- [Provided records]
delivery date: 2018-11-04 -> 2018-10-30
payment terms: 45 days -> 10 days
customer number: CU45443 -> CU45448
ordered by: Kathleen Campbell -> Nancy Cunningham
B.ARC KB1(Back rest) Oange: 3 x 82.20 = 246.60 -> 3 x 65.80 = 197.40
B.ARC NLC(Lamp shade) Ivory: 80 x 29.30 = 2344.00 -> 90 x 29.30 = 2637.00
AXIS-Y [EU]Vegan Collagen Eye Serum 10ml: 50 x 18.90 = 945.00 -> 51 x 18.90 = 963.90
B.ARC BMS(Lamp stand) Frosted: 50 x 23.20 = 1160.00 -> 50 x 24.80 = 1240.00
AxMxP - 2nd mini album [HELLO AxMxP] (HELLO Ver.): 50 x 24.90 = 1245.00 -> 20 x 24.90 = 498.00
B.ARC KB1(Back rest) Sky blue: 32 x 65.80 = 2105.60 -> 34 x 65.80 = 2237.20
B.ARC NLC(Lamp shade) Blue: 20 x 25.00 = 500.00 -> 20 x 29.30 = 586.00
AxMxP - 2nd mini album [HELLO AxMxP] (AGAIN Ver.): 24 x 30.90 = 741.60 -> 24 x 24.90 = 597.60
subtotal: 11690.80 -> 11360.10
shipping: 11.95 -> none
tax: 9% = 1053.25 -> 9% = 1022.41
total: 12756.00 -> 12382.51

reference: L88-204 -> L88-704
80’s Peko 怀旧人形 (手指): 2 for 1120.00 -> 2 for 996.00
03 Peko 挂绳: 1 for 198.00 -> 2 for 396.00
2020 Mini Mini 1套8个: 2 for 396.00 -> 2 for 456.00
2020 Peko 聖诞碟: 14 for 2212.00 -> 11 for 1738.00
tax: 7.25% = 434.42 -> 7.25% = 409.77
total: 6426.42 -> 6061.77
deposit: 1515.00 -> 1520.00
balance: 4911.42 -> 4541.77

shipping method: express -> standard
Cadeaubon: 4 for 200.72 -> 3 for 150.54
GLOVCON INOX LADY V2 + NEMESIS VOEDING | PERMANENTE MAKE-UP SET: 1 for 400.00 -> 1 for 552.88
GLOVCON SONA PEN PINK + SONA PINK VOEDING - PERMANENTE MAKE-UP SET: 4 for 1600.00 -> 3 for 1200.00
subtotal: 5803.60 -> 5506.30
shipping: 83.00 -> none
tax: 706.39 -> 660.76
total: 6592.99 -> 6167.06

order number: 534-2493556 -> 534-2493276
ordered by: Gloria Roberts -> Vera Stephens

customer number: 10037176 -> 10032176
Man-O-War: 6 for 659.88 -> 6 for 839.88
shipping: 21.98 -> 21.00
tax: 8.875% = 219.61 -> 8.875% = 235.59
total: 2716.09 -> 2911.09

- [Your task] All the records above must be transcribed without a single change to any word.

- [Exercise result]
delivery date: 2018-11-04 -> 2018-10-30
payment terms: 45 days -> 10 days
customer number: CU45443 -> CU45448
ordered by: Kathleen Campbell -> Nancy Cunningham
B.ARC KB1(Back rest) Oange: 3 x 82.20 = 246.60 -> 3 x 65.80 = 197.40
B.ARC NLC(Lamp shade) Ivory: 80 x 29.30 = 2344.00 -> 90 x 29.30 = 2637.00
AXIS-Y [EU]Vegan Collagen Eye Serum 10ml: 50 x 18.90 = 945.00 -> 51 x 18.90 = 963.90
B.ARC BMS(Lamp stand) Frosted: 50 x 23.20 = 1160.00 -> 50 x 24.80 = 1240.00
AxMxP - 2nd mini album [HELLO AxMxP] (HELLO Ver.): 50 x 24.90 = 1245.00 -> 20 x 24.90 = 498.00
B.ARC KB1(Back rest) Sky blue: 32 x 65.80 = 2105.60 -> 34 x 65.80 = 2237.20
B.ARC NLC(Lamp shade) Blue: 20 x 25.00 = 500.00 -> 20 x 29.30 = 586.00
AxMxP - 2nd mini album [HELLO AxMxP] (AGAIN Ver.): 24 x 30.90 = 741.60 -> 24 x 24.90 = 597.60
subtotal: 11690.80 -> 11360.10
shipping: 11.95 -> none
tax: 9% = 1053.25 -> 9% = 1022.41
total: 12756.00 -> 12382.51

reference: L88-204 -> L88-704
80’s Peko 怀旧人形 (手指): 2 for 1120.00 -> 2 for 996.00
03 Peko 挂绳: 1 for 198.00 -> 2 for 396.00
2020 Mini Mini 1套8个: 2 for 396.00 -> 2 for 456.00
2020 Peko 聖诞碟: 14 for 2212.00 -> 11 for 1738.00
tax: 7.25% = 434.42 -> 7.25% = 409.77
total: 6426.42 -> 6061.77
deposit: 1515.00 -> 1520.00
balance: 4911.42 -> 4541.77

shipping method: express -> standard
Cadeaubon: 4 for 200.72 -> 3 for 150.54
GLOVCON INOX LADY V2 + NEMESIS VOEDING | PERMANENTE MAKE-UP SET: 1 for 400.00 -> 1 for 552.88
GLOVCON SONA PEN PINK + SONA PINK VOEDING - PERMANENTE MAKE-UP SET: 4 for 1600.00 -> 3 for 1200.00
subtotal: 5803.60 -> 5506.30
shipping: 83.00 -> none
tax: 706.39 -> 660.76
total: 6592.99 -> 6167.06

order number: 534-2493556 -> 534-2493276
ordered by: Gloria Roberts -> Vera Stephens

customer number: 10037176 -> 10032176
Man-O-War: 6 for 659.88 -> 6 for 839.88
shipping: 21.98 -> 21.00
tax: 8.875% = 219.61 -> 8.875% = 235.59
total: 2716.09 -> 2911.09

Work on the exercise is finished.